That one small gesture left me with a longing deep in my bones.

I’d never spent much time thinking about relationships. I wasn’t good at them before, I’d always preferred the freedom of being alone, but lately alone had a hollow ring to it. What might it be like, to have someone to talk to, someone to put their hand in the small of my back and kiss my neck like Jack had just done to Ally?

Someone to love me, even the broken and missing parts of me.

I dragged myself back to reality and swallowed back the tears that had appeared out of nowhere.

God, what a mess.

I grabbed a cloth and began to wipe the bar down for the hundredth time that night, sniffing madly. If Leo saw me like this he’d send me home, and right now I didn’t want to go home to my empty bed. There was something comforting about being here. I felt at home, which was strange, because I hadn’t really felt at home anywhere for a long time. Right now, wiping down the bar, only a handful of people left, Leo cleaning the tables, the band packing up, felt like my comfort zone.

When I looked over at Callum again, he was walking towards me, beer in hand. Nervous energy surged through me. Without the safety of being able to hide in the crowd, my self-confidence wilted and I suddenly felt vulnerable.

“I think you missed your ride,” I tried, indicating the trio who had just walked out the door.

“Lightweights,” he said, settling himself on a bar stool. “No stamina. You’re not trying to get rid of me too, are you?”

He raised his eyebrows playfully and my heart rate skyrocketed.

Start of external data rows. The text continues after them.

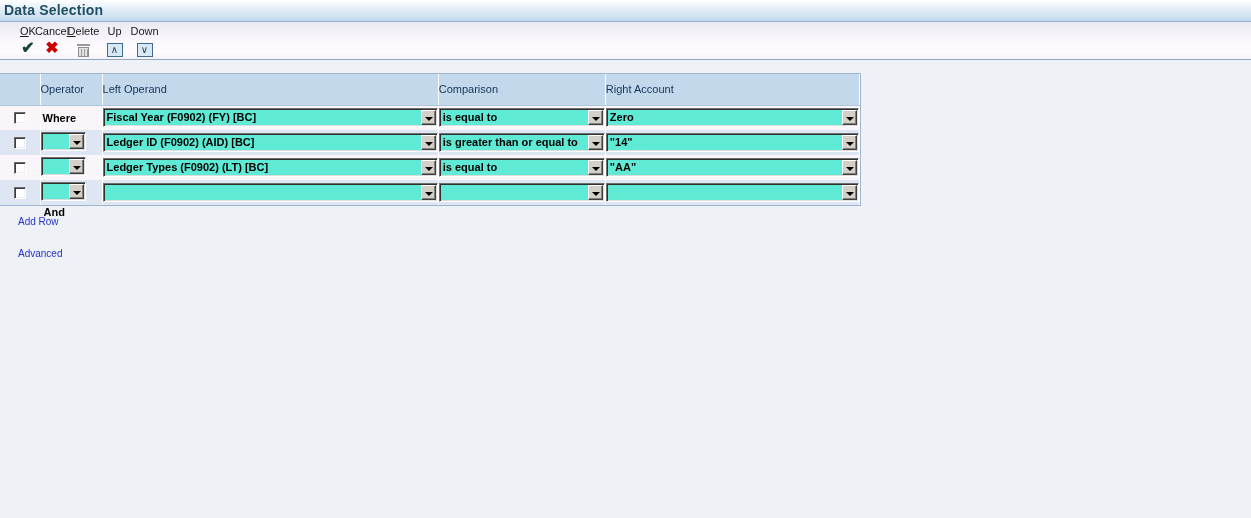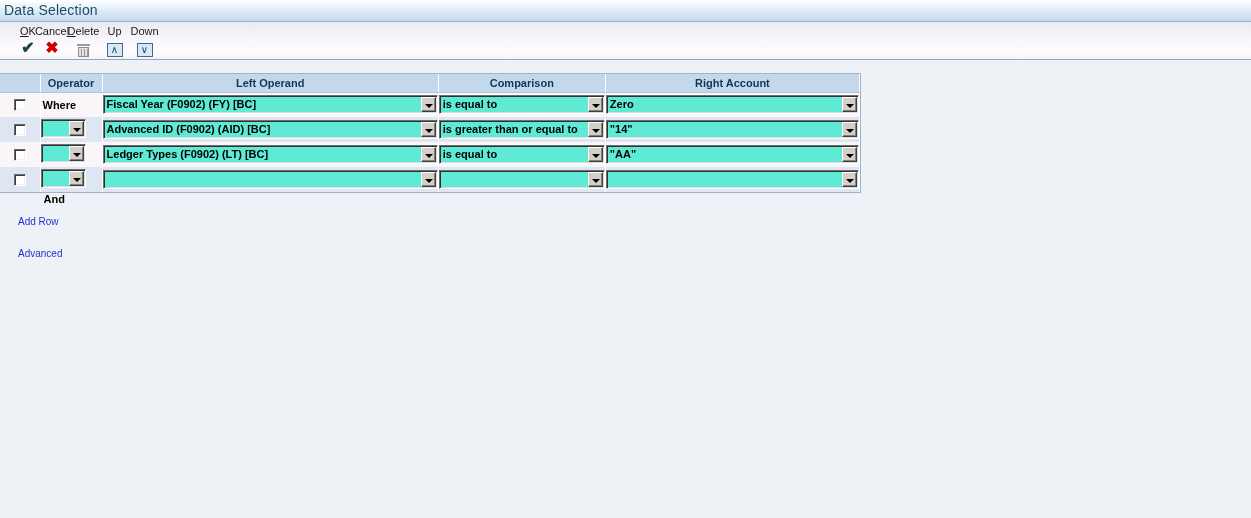--- a/index.html
+++ b/index.html
@@ -25,7 +25,7 @@
     position: absolute;
     left: 4px; top: 2px;
     font-size: 14px;
-    font-weight: normal;
+    font-weight: bold;
     color: #1f4e63;
     letter-spacing: .2px;
     white-space: nowrap;

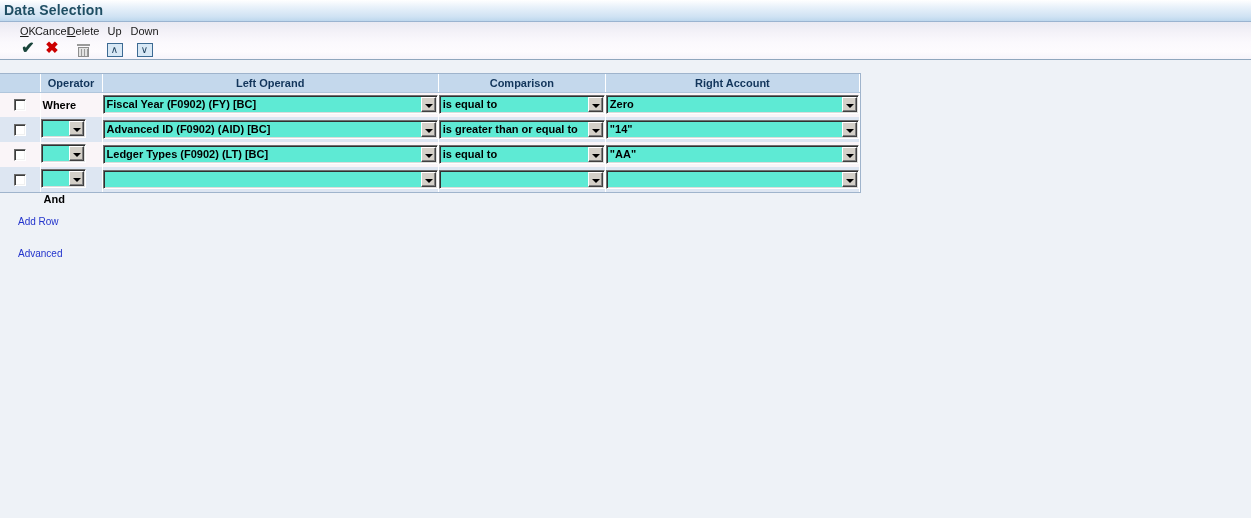--- a/index.html
+++ b/index.html
@@ -120,9 +120,9 @@
     background: #c4d8ec;
     color: #12355b;
     font-size: 11px;
-    font-weight: bold;
-    text-align: center;
-    height: 18px;
+    font-weight: normal;
+    text-align: left;
+    height: 31px;
     padding: 1px 0 1px 4px;
     border-right: 1px solid #ffffff;
     border-bottom: 1px solid #b0c6dc;

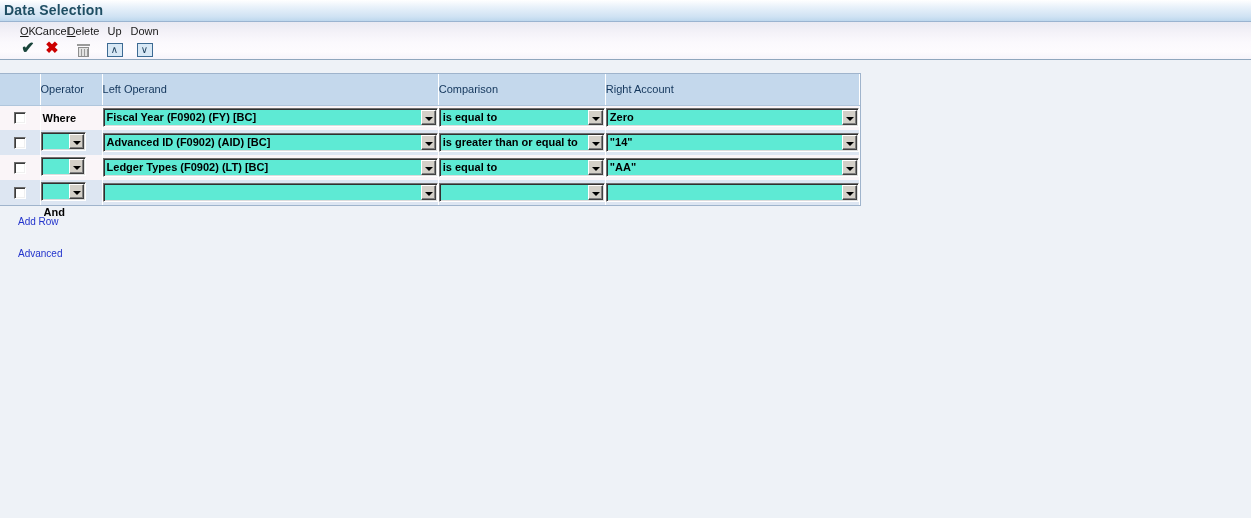--- a/index.html
+++ b/index.html
@@ -315,7 +315,7 @@
         </td>
         <td>
           <span class="combo">
-            <span class="val">Advanced ID (F0902) (AID) [BC]</span>
+            <span class="val">Ledger ID (F0902) (AID) [BC]</span>
             <span class="btn"></span>
           </span>
         </td>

“Not at all. Stay as long as you like – or until Leo throws you out.”

“Wouldn’t be the first time,” he quipped, blue eyes twinkling with mischief. “I’ve been thrown out of here a few times over the years, but you didn’t hear that from me, okay?”

He looked much more relaxed than when we met at the diner, but that was probably because he’d had a few beers. I remembered that feeling, that hazy glow that seemed to surround everything. It made me feel a little less edgy, less in the spotlight. Even though I was stone-cold sober, I clung to the idea that we were meeting on neutral territory.

We were both a little compromised.

 

Chapter Eleven

 

“I may not believe in myself, but I believe in what I’m doing.”

 

– Jimmy Page

 

Callum

 

I couldn’t keep my eyes off her. I hung out after the others left because I wanted more of her, and if I was honest with myself, it scared the hell out of me. I didn’t remember wanting anyone like I wanted her. I not only wanted to redeem myself in her eyes, I wanted to impress her. It was a slippery slope, but I was going to climb it, even in the face of the odds that I was sure had been stacked against me. The thought was terrifying.

The bar had been busier than I’d ever seen it in its previous incarnation. It was shoulder to shoulder for hours. Sass was impressive, handling her customers with ease. No small feat considering she was doing it literally single-handedly. She used her left hand intermittently, although she clearly had no way of holding things with it. She did everything with her right hand, only using her left to steady things.

Despite all that, she kept her head down and her manner professional. Except when I went up to get my round.

That smile… Jesus, that smile.

It was that smile that told me she’d forgiven me for the ass I’d made of myself at the diner. It was that smile that had me hanging around long after everyone else had gone home, eager for some private time with her. It was that smile that gave me hope.

“I’m no expert,” I said, as she ran a cloth over the bar. “But I’d say tonight was a raging success, as far as opening nights go.”

She glanced up briefly, as she worked her way down to the cash register in the middle of the bar with her cloth.

“I think so, too. Leo’s over the moon.”

“I bet he is. The band were great – if it’s gonna be like this every Friday night I’ll definitely be here, and I bet the majority of the people here tonight will be too. Hope you guys are ready for that?”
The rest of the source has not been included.